The real reason Yellen won’t raise rates

jim-samsonAfter its genesis in 1913 as a result of the Federal Reserve Act, The Fed now has the main responsibilities of A) stabilizing prices, B) maximizing employment, and C) controlling long-term interest rates.

But are those duties the main focus and source of motivation right now?

Here’s the real reason why Chairwoman Janet Yellen and the Federal Reserve won’t raise rates anytime soon…

Politics.

For an institution in which politics shouldn’t be playing a part, what’s currently occurring is particularly troubling. And it could have grave consequences moving forward…

But the signs are all there, and I choose not to ignore them.

First of all, President Obama doesn’t want to experience a recession or stock market crash while in office. That much is understandable.

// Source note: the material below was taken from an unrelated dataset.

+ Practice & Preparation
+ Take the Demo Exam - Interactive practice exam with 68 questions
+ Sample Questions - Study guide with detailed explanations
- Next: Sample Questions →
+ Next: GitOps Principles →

Yet if unsustainable forces are artificially propping up the market, the short-term Band-Aid being applied to the overriding economic wound is only going to add to the pain when it’s ripped off.

But even Obama’s wish to manipulate his legacy by hiding the natural, cyclical issues facing the stock market isn’t the scariest possibility.

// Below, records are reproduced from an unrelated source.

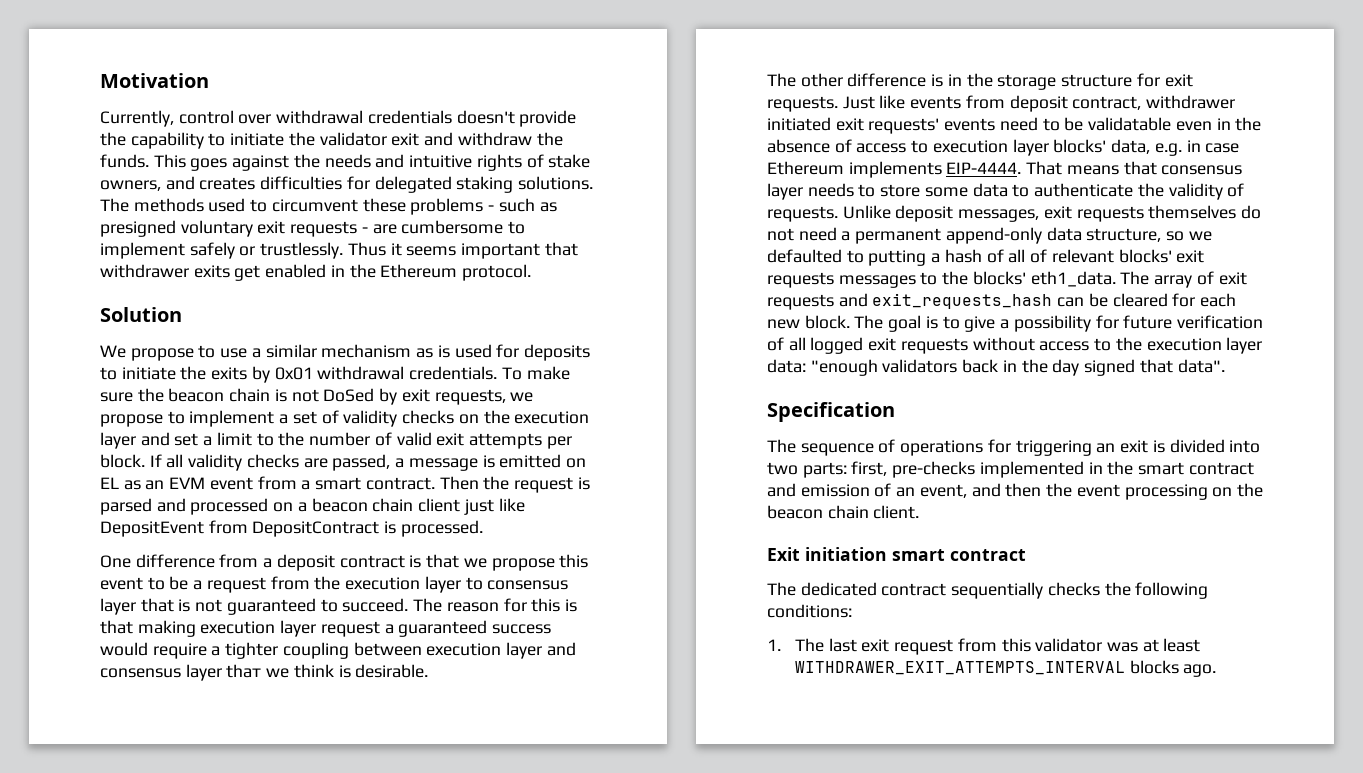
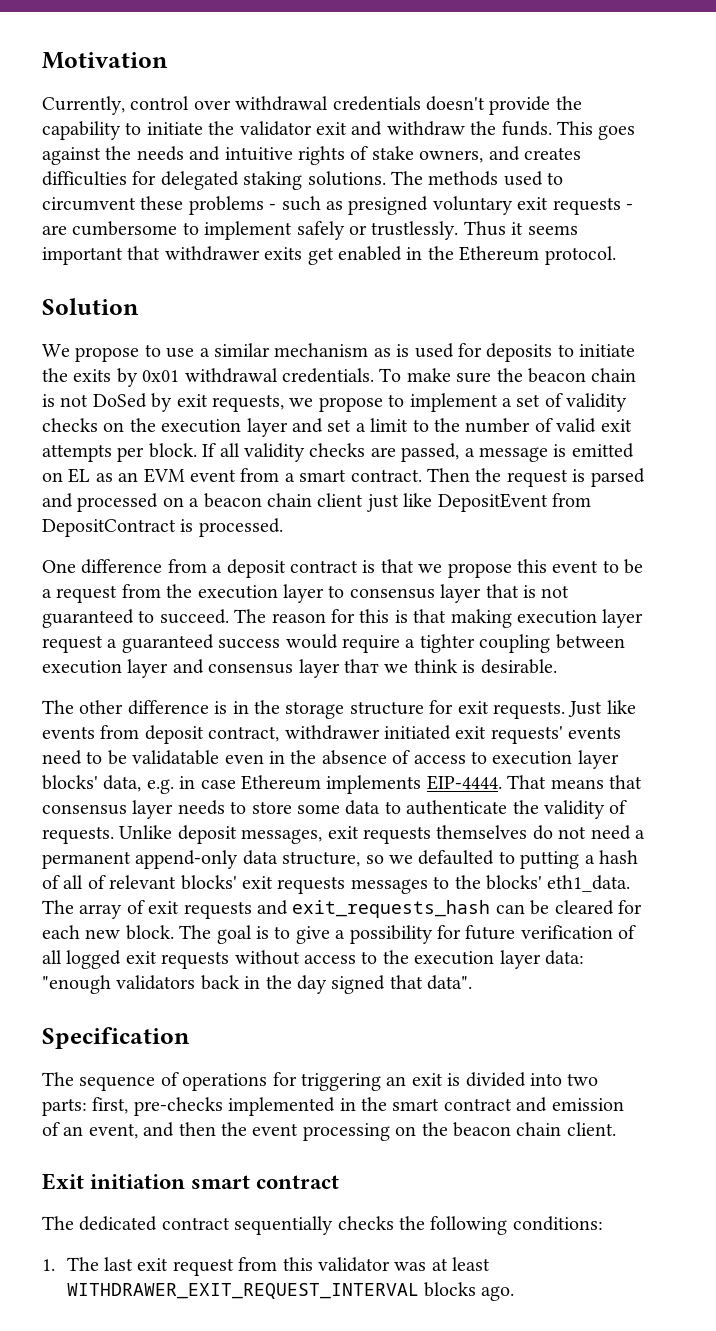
- 1. The last exit request from this validator was at least WITHDRAWER_EXIT_ATTEMPTS_INTERVAL blocks ago.
+ 1. The last exit request from this validator was at least WITHDRAWER_EXIT_REQUEST_INTERVAL blocks ago.

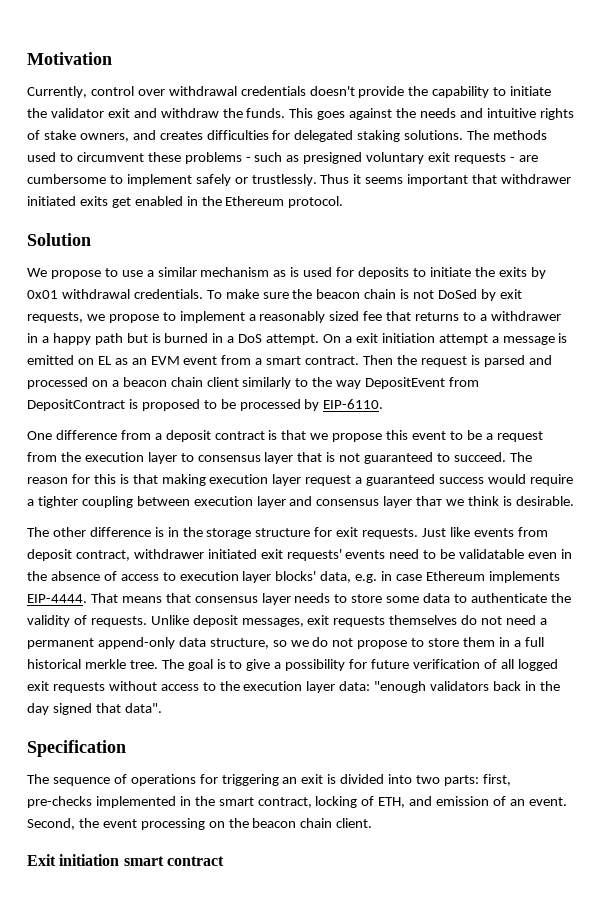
- Thus it seems important that withdrawer exits get enabled in the Ethereum protocol.
+ Thus it seems important that withdrawer initiated exits get enabled in the Ethereum protocol.
- To make sure the beacon chain is not DoSed by exit requests, we propose to implement a set of validity checks on the execution layer and set a limit to the number of valid exit attempts per block. If all validity checks are passed, a message is emitted on EL as an EVM event from a smart contract.
+ To make sure the beacon chain is not DoSed by exit requests, we propose to implement a reasonably sized fee that returns to a withdrawer in a happy path but is burned in a DoS attempt. On a exit initiation attempt a message is emitted on EL as an EVM event from a smart contract.
- Then the request is parsed and processed on a beacon chain client just like DepositEvent from DepositContract is processed.
+ Then the request is parsed and processed on a beacon chain client similarly to the way DepositEvent from DepositContract is proposed to be processed by EIP-6110.
- Unlike deposit messages, exit requests themselves do not need a permanent append-only data structure, so we defaulted to putting a hash of all of relevant blocks' exit requests messages to the blocks' eth1_data. The array of exit requests and exit_requests_hash can be cleared for each new block.
+ Unlike deposit messages, exit requests themselves do not need a permanent append-only data structure, so we do not propose to store them in a full historical merkle tree.
- The sequence of operations for triggering an exit is divided into two parts: first, pre-checks implemented in the smart contract and emission of an event, and then the event processing on the beacon chain client.
+ The sequence of operations for triggering an exit is divided into two parts: first, pre-checks implemented in the smart contract, locking of ETH, and emission of an event. Second, the event processing on the beacon chain client.
- The dedicated contract sequentially checks the following conditions:
- 1. The last exit request from this validator was at least WITHDRAWER_EXIT_REQUEST_INTERVAL blocks ago.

What’s more frightening is Yellen using her power and vehicle to become a political pawn in one of the most important events for the foreseeable future…

So let me ask you this: what’s the most consequential situation unfolding right now?

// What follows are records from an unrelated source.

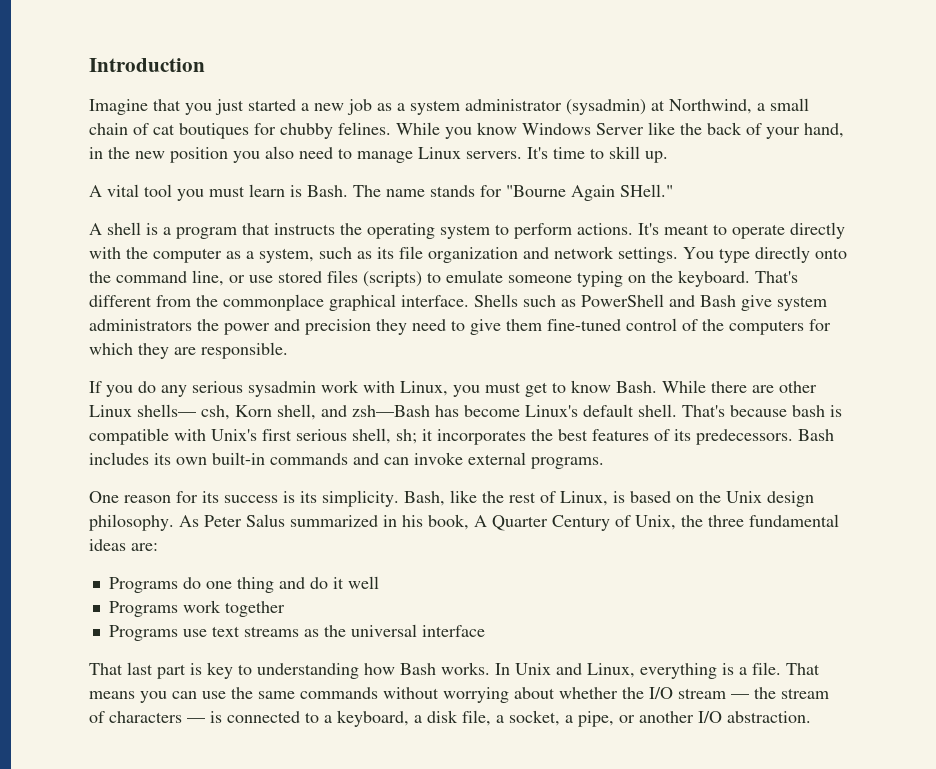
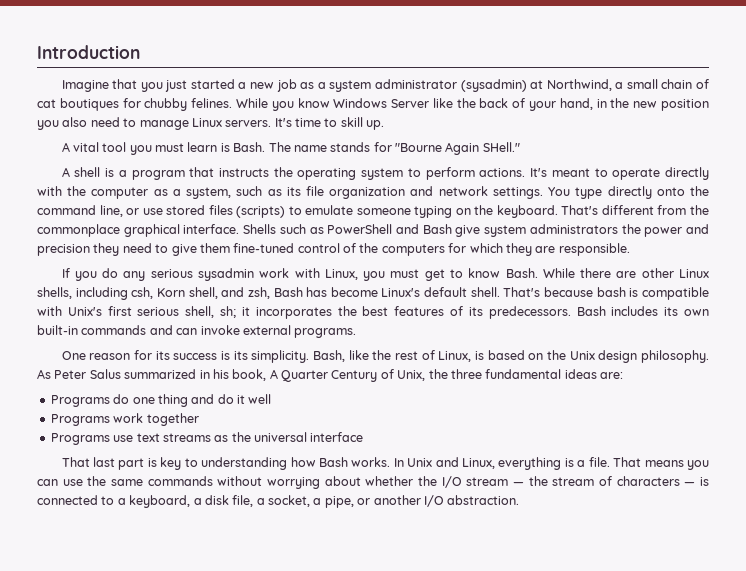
- While there are other Linux shells— csh, Korn shell, and zsh—Bash has become Linux's default shell.
+ While there are other Linux shells, including csh, Korn shell, and zsh, Bash has become Linux's default shell.

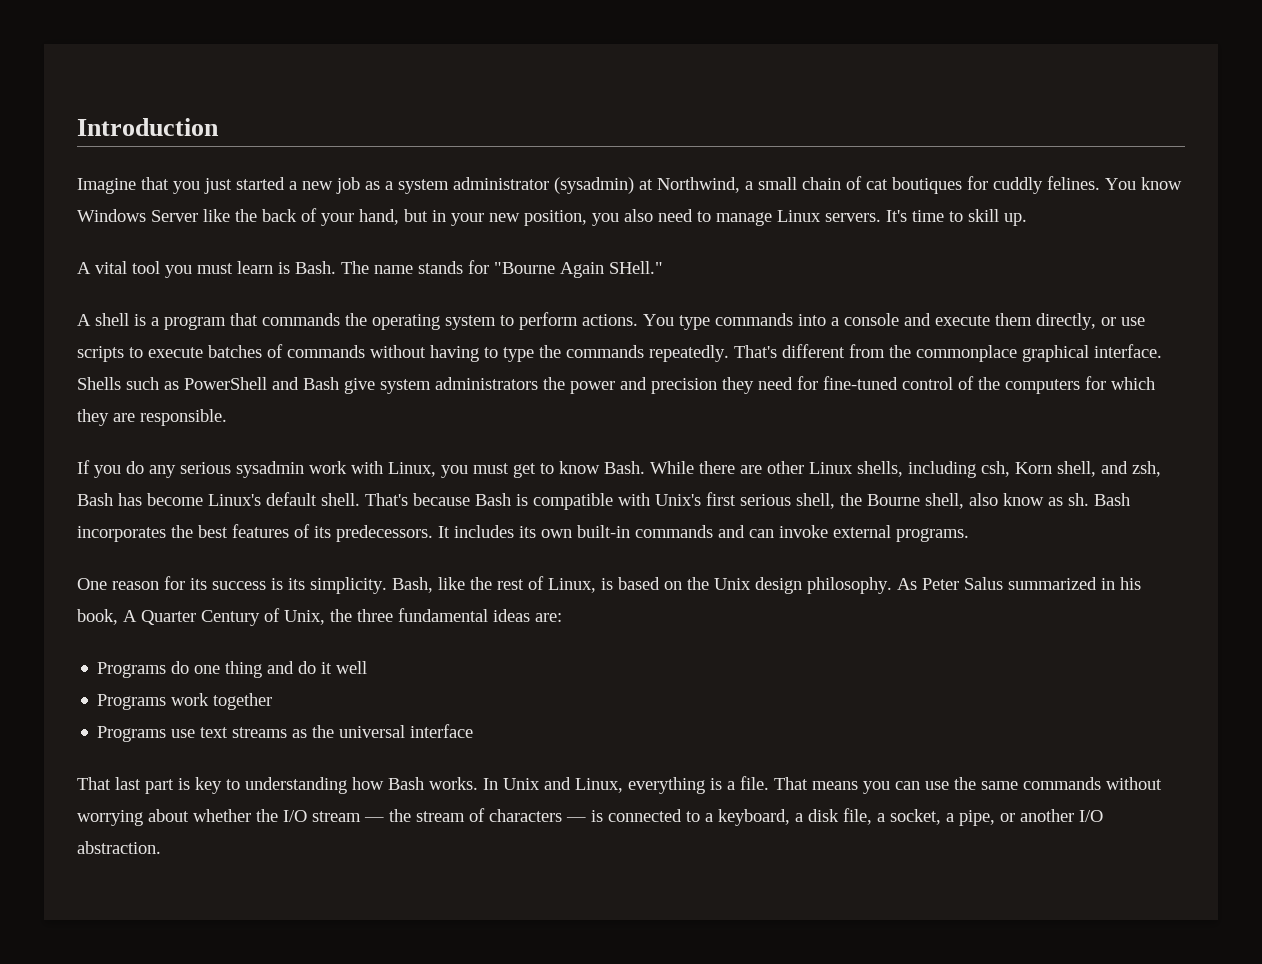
- Imagine that you just started a new job as a system administrator (sysadmin) at Northwind, a small chain of cat boutiques for chubby felines. While you know Windows Server like the back of your hand, in the new position you also need to manage Linux servers.
+ Imagine that you just started a new job as a system administrator (sysadmin) at Northwind, a small chain of cat boutiques for cuddly felines. You know Windows Server like the back of your hand, but in your new position, you also need to manage Linux servers.
- A shell is a program that instructs the operating system to perform actions.
+ A shell is a program that commands the operating system to perform actions.
- It's meant to operate directly with the computer as a system, such as its file organization and network settings. You type directly onto the command line, or use stored files (scripts) to emulate someone typing on the keyboard.
+ You type commands into a console and execute them directly, or use scripts to execute batches of commands without having to type the commands repeatedly.
- Shells such as PowerShell and Bash give system administrators the power and precision they need to give them fine-tuned control of the computers for which they are responsible.
+ Shells such as PowerShell and Bash give system administrators the power and precision they need for fine-tuned control of the computers for which they are responsible.
- That's because bash is compatible with Unix's first serious shell, sh; it incorporates the best features of its predecessors.
+ That's because Bash is compatible with Unix's first serious shell, the Bourne shell, also know as sh. Bash incorporates the best features of its predecessors.
- Bash includes its own built-in commands and can invoke external programs.
+ It includes its own built-in commands and can invoke external programs.

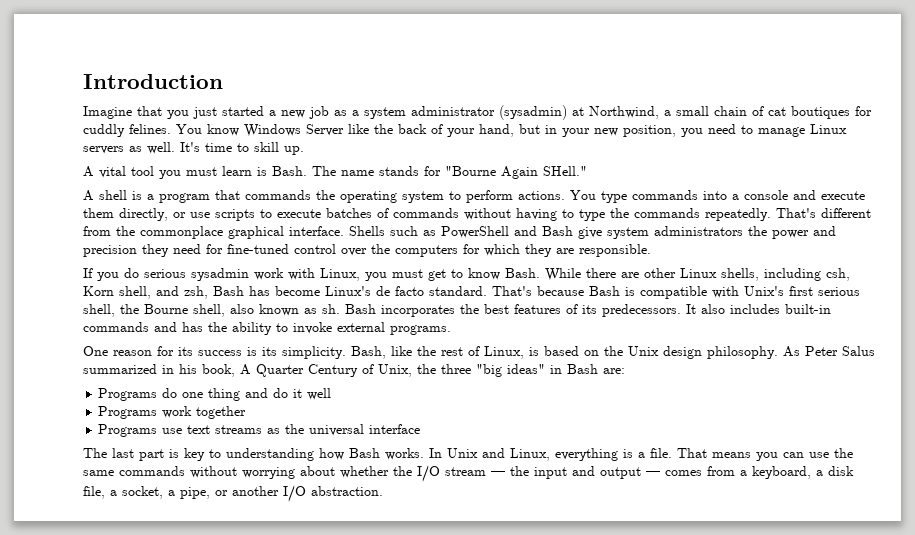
- You know Windows Server like the back of your hand, but in your new position, you also need to manage Linux servers.
+ You know Windows Server like the back of your hand, but in your new position, you need to manage Linux servers as well.
- Shells such as PowerShell and Bash give system administrators the power and precision they need for fine-tuned control of the computers for which they are responsible.
+ Shells such as PowerShell and Bash give system administrators the power and precision they need for fine-tuned control over the computers for which they are responsible.
- If you do any serious sysadmin work with Linux, you must get to know Bash.
+ If you do serious sysadmin work with Linux, you must get to know Bash.
- While there are other Linux shells, including csh, Korn shell, and zsh, Bash has become Linux's default shell.
+ While there are other Linux shells, including csh, Korn shell, and zsh, Bash has become Linux's de facto standard.
- That's because Bash is compatible with Unix's first serious shell, the Bourne shell, also know as sh.
+ That's because Bash is compatible with Unix's first serious shell, the Bourne shell, also known as sh.
- It includes its own built-in commands and can invoke external programs.
+ It also includes built-in commands and has the ability to invoke external programs.
- As Peter Salus summarized in his book, A Quarter Century of Unix, the three fundamental ideas are:
+ As Peter Salus summarized in his book, A Quarter Century of Unix, the three "big ideas" in Bash are:
- That last part is key to understanding how Bash works.
+ The last part is key to understanding how Bash works.
- That means you can use the same commands without worrying about whether the I/O stream — the stream of characters — is connected to a keyboard, a disk file, a socket, a pipe, or another I/O abstraction.
+ That means you can use the same commands without worrying about whether the I/O stream — the input and output — comes from a keyboard, a disk file, a socket, a pipe, or another I/O abstraction.

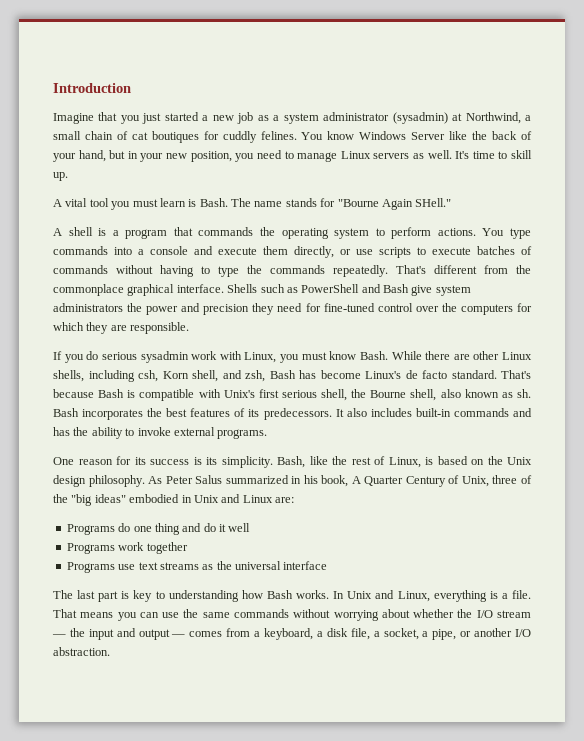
- If you do serious sysadmin work with Linux, you must get to know Bash.
+ If you do serious sysadmin work with Linux, you must know Bash.
- As Peter Salus summarized in his book, A Quarter Century of Unix, the three "big ideas" in Bash are:
+ As Peter Salus summarized in his book, A Quarter Century of Unix, three of the "big ideas" embodied in Unix and Linux are:

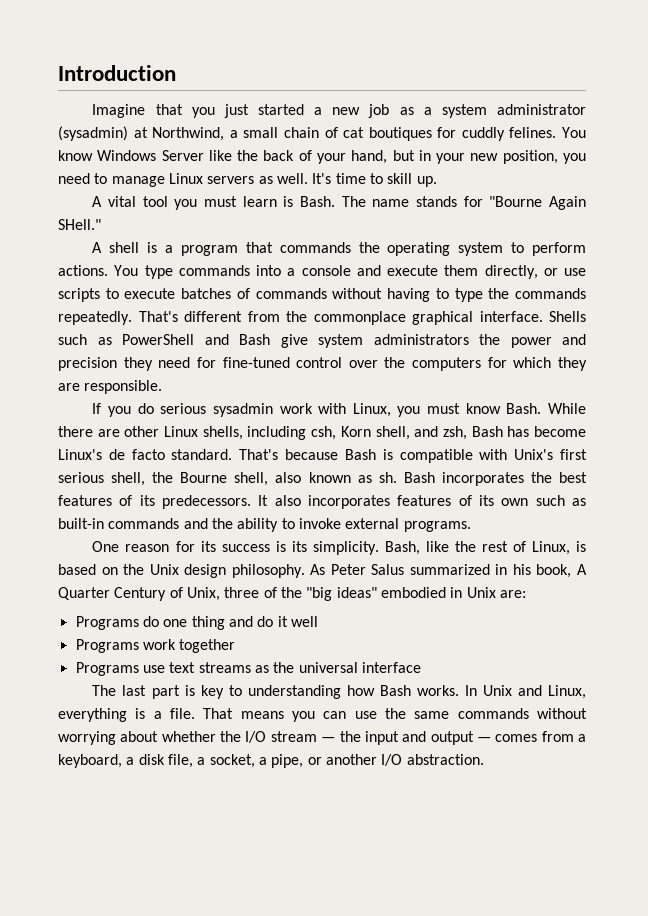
- It also includes built-in commands and has the ability to invoke external programs.
+ It also incorporates features of its own such as built-in commands and the ability to invoke external programs.
- As Peter Salus summarized in his book, A Quarter Century of Unix, three of the "big ideas" embodied in Unix and Linux are:
+ As Peter Salus summarized in his book, A Quarter Century of Unix, three of the "big ideas" embodied in Unix are:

The 2016 United States presidential race.

And while we’re still in the intermediate stages of choosing candidates to represent their respective parties, the competition is already very much on between Democrats and Republicans for the White House beyond Obama.

Why does that matter regarding Yellen and the Fed?

The state of the economy and stock market can easily sway the outcome of the election.

If the stock market and economy dip, voters will pin it on the sitting Democratic president and his party. If the stock market and economy can hang on by the fingernails until Election Day, voters may be more inclined to stand by the current president’s party because of the perception that everything is OK.

So with Yellen at the center of a situation so vital, it’s no surprise to see Obama using her as a political weapon by inviting her to the White House to chat in a rare meeting between the two.

And knowing that raising interest rates has had a negative impact on the stock market, do you think there’s a chance that Obama could have mentioned a need for Yellen to hold off on further rate hikes until after the election when the two met in the middle of April?

The breadcrumbs are all there – now it’s just a matter of seeing how much the lack of rate hikes now will hurt the economy in the future…

As a general rule, the Fed would normally need to lower interest rates around 300 points to get the economy out of a recession. Right now we’re sitting at 0.25% with a recession on the horizon, both globally and domestically…

Well, how does Yellen plan to cut interest rates when there aren’t any to cut?